The physician came in to confirm the diagnosis, and gave me ‘the look.’ That night I saw Death standing and waiting for me, not in space but in time, two days away. Real or hallucination, I was dead certain that on my present course I would expire in two days.
But the antibiotics worked, and when I went back for a follow-up a week later, I told the doctor about the experience. He verified it, and said that’s why he gave me ‘the look.’
More than a week after onset of the food poisoning, I went out for the first time alone, to walk amongst the living in the little park next door. It was lunchtime and there were lots of people around, as well as the usual feathered fowl residents.
On the way there I asked: Did my getting sick have anything to do with that meditation, the experience with the animals, and the question about becoming a vegetarian? As I entered the park a small, elderly Chinese woman made a beeline for me through the crowd from 50 meters away. Without so much as a nod when she reached me, she blurted out: “Are you a vegetarian?”

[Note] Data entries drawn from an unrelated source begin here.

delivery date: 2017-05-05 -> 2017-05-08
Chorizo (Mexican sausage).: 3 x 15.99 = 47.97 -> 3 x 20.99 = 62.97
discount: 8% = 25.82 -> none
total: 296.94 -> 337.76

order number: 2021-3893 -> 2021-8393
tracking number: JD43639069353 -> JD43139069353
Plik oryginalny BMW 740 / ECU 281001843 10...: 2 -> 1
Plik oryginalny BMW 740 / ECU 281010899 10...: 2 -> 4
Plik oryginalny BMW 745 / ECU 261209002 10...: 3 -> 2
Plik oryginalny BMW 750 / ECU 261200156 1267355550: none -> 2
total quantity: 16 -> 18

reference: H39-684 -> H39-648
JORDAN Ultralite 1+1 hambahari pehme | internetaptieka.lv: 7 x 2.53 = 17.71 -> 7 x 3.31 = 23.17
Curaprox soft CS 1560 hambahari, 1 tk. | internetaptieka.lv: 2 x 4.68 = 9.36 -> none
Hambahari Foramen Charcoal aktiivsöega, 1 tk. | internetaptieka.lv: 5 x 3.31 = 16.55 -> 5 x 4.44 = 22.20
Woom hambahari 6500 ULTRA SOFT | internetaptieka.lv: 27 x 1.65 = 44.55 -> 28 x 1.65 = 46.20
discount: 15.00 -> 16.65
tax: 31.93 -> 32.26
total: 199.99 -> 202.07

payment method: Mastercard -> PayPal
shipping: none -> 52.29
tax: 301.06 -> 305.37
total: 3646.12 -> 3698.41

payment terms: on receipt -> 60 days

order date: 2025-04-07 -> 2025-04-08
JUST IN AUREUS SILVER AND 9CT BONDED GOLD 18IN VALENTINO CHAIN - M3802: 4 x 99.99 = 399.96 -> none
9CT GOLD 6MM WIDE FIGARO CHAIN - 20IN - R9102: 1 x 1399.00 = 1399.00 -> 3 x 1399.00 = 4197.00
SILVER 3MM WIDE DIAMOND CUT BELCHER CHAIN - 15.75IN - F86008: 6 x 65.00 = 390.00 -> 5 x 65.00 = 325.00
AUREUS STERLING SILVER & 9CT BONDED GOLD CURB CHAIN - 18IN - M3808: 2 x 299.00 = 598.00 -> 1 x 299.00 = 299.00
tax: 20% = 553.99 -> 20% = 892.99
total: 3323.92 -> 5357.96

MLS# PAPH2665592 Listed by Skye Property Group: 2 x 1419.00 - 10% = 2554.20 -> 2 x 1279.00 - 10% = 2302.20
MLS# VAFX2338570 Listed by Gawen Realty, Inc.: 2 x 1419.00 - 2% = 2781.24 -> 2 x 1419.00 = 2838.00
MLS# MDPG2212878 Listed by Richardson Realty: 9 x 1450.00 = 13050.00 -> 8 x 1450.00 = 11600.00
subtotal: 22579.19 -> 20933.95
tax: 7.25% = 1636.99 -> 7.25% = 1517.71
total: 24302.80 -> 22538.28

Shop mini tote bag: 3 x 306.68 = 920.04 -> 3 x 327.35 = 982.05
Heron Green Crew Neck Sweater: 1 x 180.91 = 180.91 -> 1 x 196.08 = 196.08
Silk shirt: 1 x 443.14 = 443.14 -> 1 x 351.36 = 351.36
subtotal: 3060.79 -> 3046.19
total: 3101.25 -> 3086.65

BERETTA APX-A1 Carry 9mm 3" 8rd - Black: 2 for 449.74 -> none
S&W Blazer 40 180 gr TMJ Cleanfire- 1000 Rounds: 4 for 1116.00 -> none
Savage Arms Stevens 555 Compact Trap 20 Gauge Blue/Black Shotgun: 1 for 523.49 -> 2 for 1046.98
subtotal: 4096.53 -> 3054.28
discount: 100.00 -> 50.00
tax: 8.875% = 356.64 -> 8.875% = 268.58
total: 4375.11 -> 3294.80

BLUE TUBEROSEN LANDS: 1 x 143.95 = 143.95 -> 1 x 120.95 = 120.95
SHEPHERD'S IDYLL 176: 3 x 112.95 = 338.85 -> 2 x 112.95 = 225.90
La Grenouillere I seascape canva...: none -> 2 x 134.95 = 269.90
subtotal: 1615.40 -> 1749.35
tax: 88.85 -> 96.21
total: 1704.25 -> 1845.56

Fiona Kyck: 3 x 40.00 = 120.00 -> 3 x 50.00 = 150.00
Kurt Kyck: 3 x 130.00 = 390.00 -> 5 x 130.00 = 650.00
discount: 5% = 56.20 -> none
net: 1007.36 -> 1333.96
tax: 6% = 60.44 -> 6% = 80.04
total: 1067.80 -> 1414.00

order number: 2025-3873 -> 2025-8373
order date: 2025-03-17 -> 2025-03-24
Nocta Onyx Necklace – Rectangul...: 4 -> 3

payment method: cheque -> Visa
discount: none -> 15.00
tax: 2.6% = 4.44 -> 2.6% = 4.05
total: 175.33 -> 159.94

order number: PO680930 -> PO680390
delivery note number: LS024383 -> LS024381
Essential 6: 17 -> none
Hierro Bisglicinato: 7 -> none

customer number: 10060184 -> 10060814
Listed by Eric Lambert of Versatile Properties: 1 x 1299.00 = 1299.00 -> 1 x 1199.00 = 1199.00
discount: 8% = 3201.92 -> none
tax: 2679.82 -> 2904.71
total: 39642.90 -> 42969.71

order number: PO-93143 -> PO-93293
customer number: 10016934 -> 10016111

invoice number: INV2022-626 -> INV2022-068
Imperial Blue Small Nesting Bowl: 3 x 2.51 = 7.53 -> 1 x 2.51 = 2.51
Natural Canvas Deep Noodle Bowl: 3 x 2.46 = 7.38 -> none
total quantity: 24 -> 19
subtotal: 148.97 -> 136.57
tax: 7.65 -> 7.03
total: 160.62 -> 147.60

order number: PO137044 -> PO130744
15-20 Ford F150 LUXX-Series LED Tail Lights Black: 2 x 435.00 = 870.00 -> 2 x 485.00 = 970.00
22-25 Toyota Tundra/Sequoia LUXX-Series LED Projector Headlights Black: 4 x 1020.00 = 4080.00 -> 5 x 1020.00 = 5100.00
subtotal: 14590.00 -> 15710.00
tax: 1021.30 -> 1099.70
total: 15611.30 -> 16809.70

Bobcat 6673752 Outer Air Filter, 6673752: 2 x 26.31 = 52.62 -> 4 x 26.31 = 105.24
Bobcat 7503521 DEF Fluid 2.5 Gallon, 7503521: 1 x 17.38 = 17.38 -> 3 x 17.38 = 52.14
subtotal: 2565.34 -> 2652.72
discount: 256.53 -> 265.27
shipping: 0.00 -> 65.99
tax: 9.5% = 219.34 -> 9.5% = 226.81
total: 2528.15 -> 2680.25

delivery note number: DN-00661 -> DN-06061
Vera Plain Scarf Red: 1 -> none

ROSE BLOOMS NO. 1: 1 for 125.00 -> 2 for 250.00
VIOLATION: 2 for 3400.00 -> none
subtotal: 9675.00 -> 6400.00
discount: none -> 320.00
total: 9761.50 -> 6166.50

When I recovered from my incredulity, I said, ‘No, but I’m just recovering from being really sick after eating chicken, and am thinking about it.’ She pointed at the ducks and geese, and in a voice that boomed without a trace of violence, she shouted: “Don’t eat animals! Don’t eat animals!”
OK, OK, I get it, I thought and felt. We talked for a little while, and she told me in broken English how she had fled communist China. Then, out of the blue, she said, “I’m the Buddha.” Seeing that I was thinking the obvious, she immediately said, “I’m not crazy.” What do you mean then, I asked. “That the Buddha spirit is within me,” she said. That really rang true.
One can become a vegetarian from the heart, or even the head. But the surest, if hardest way to learn is from the gut. It seems that gut experiences are the only way most of us learn, and many not even then.